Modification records
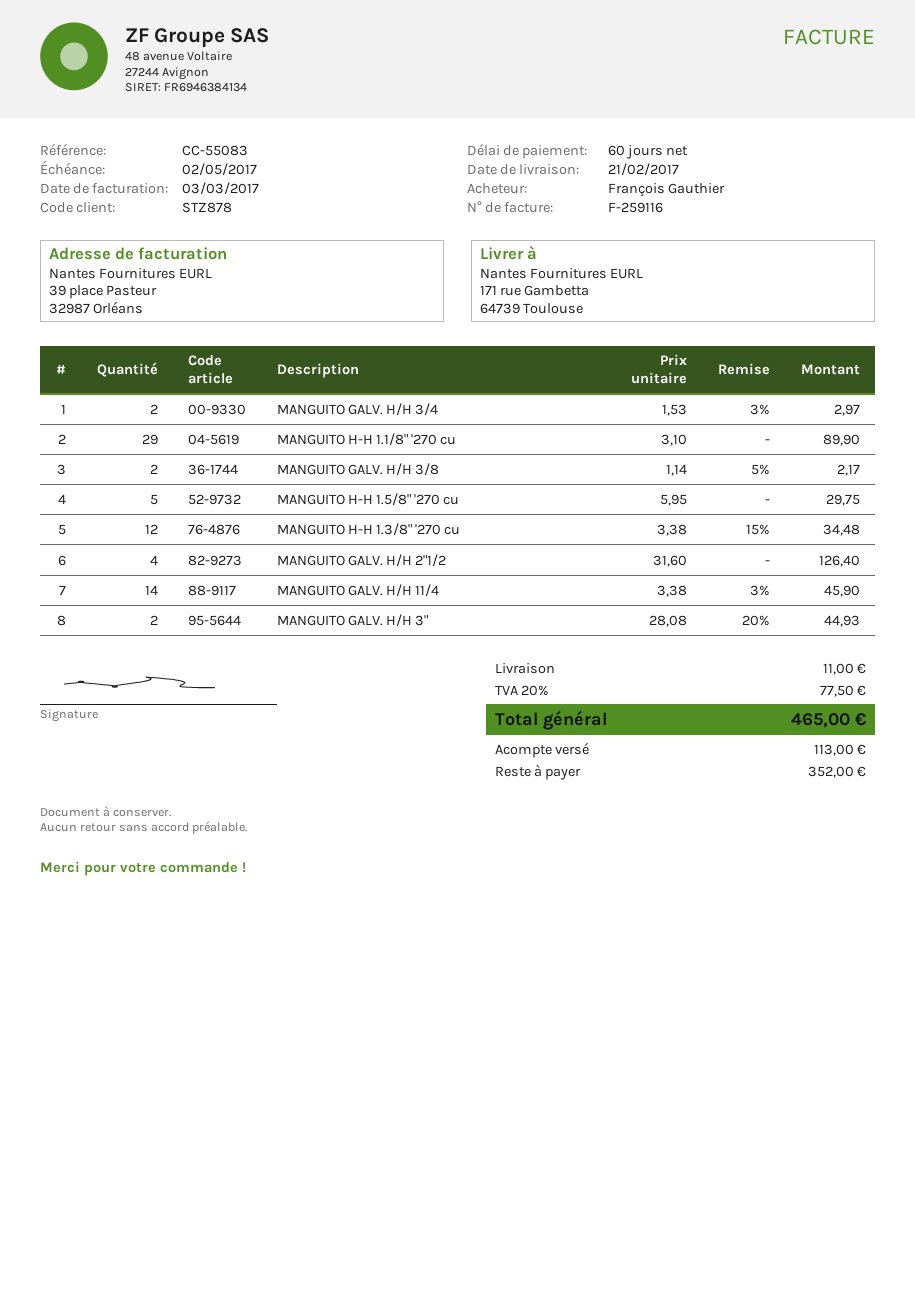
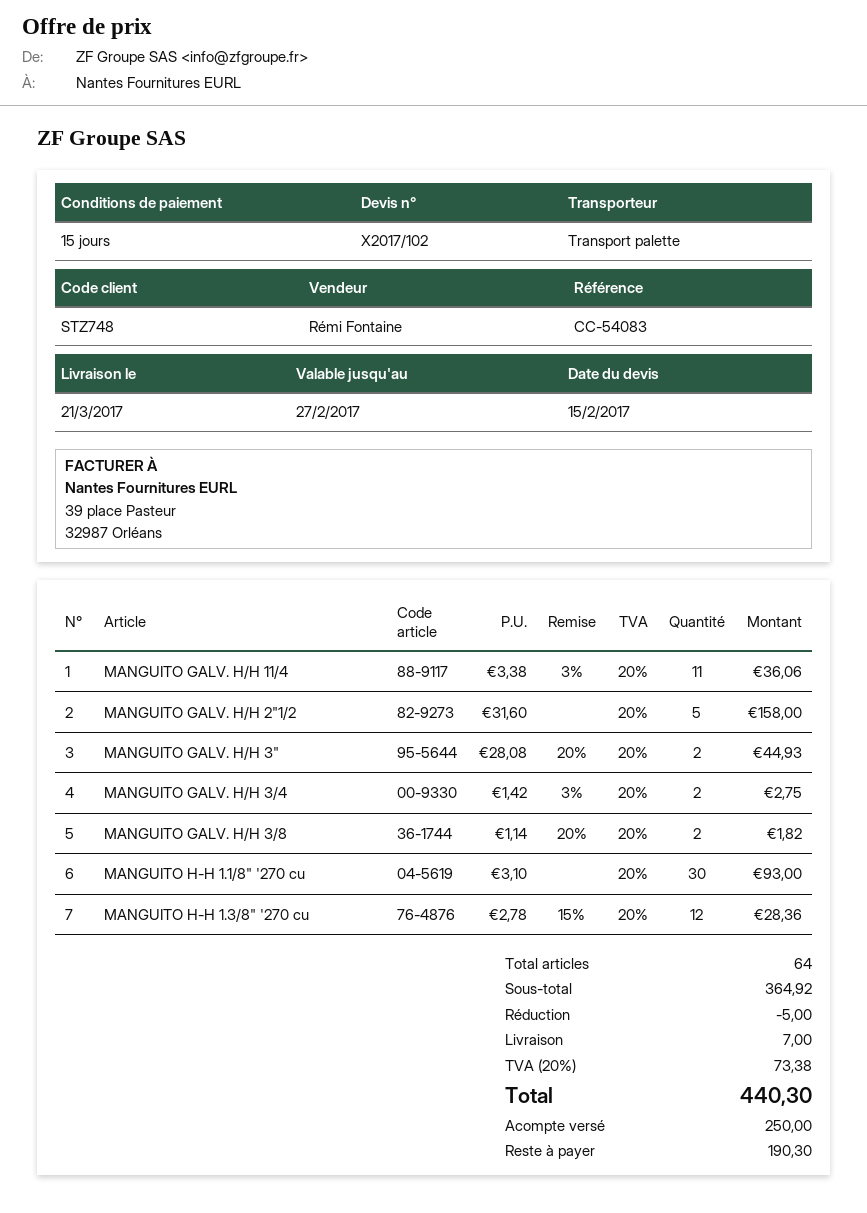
delivery date: 2017-02-21 -> 2017-03-21
payment terms: 60 days -> 15 days
customer number: STZ878 -> STZ748
reference: CC-55083 -> CC-54083
MANGUITO GALV. H/H 3/4: 2 x 1.53 - 3% = 2.97 -> 2 x 1.42 - 3% = 2.75
MANGUITO H-H 1.1/8" '270 cu: 29 x 3.10 = 89.90 -> 30 x 3.10 = 93.00
MANGUITO GALV. H/H 3/8: 2 x 1.14 - 5% = 2.17 -> 2 x 1.14 - 20% = 1.82
MANGUITO H-H 1.5/8" '270 cu: 5 x 5.95 = 29.75 -> none
MANGUITO H-H 1.3/8" '270 cu: 12 x 3.38 - 15% = 34.48 -> 12 x 2.78 - 15% = 28.36
MANGUITO GALV. H/H 2"1/2: 4 x 31.60 = 126.40 -> 5 x 31.60 = 158.00
MANGUITO GALV. H/H 11/4: 14 x 3.38 - 3% = 45.90 -> 11 x 3.38 - 3% = 36.06
discount: none -> 5.00
shipping: 11.00 -> 7.00
tax: 20% = 77.50 -> 20% = 73.38
total: 465.00 -> 440.30
deposit: 113.00 -> 250.00
balance: 352.00 -> 190.30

▶ [TRY IT]: Exact copies of the lines from the one holding "discount: none -> 5.00" through the last line above, and only those, make up the answer.

▶ [ANSWER TO THIS TASK]:
discount: none -> 5.00
shipping: 11.00 -> 7.00
tax: 20% = 77.50 -> 20% = 73.38
total: 465.00 -> 440.30
deposit: 113.00 -> 250.00
balance: 352.00 -> 190.30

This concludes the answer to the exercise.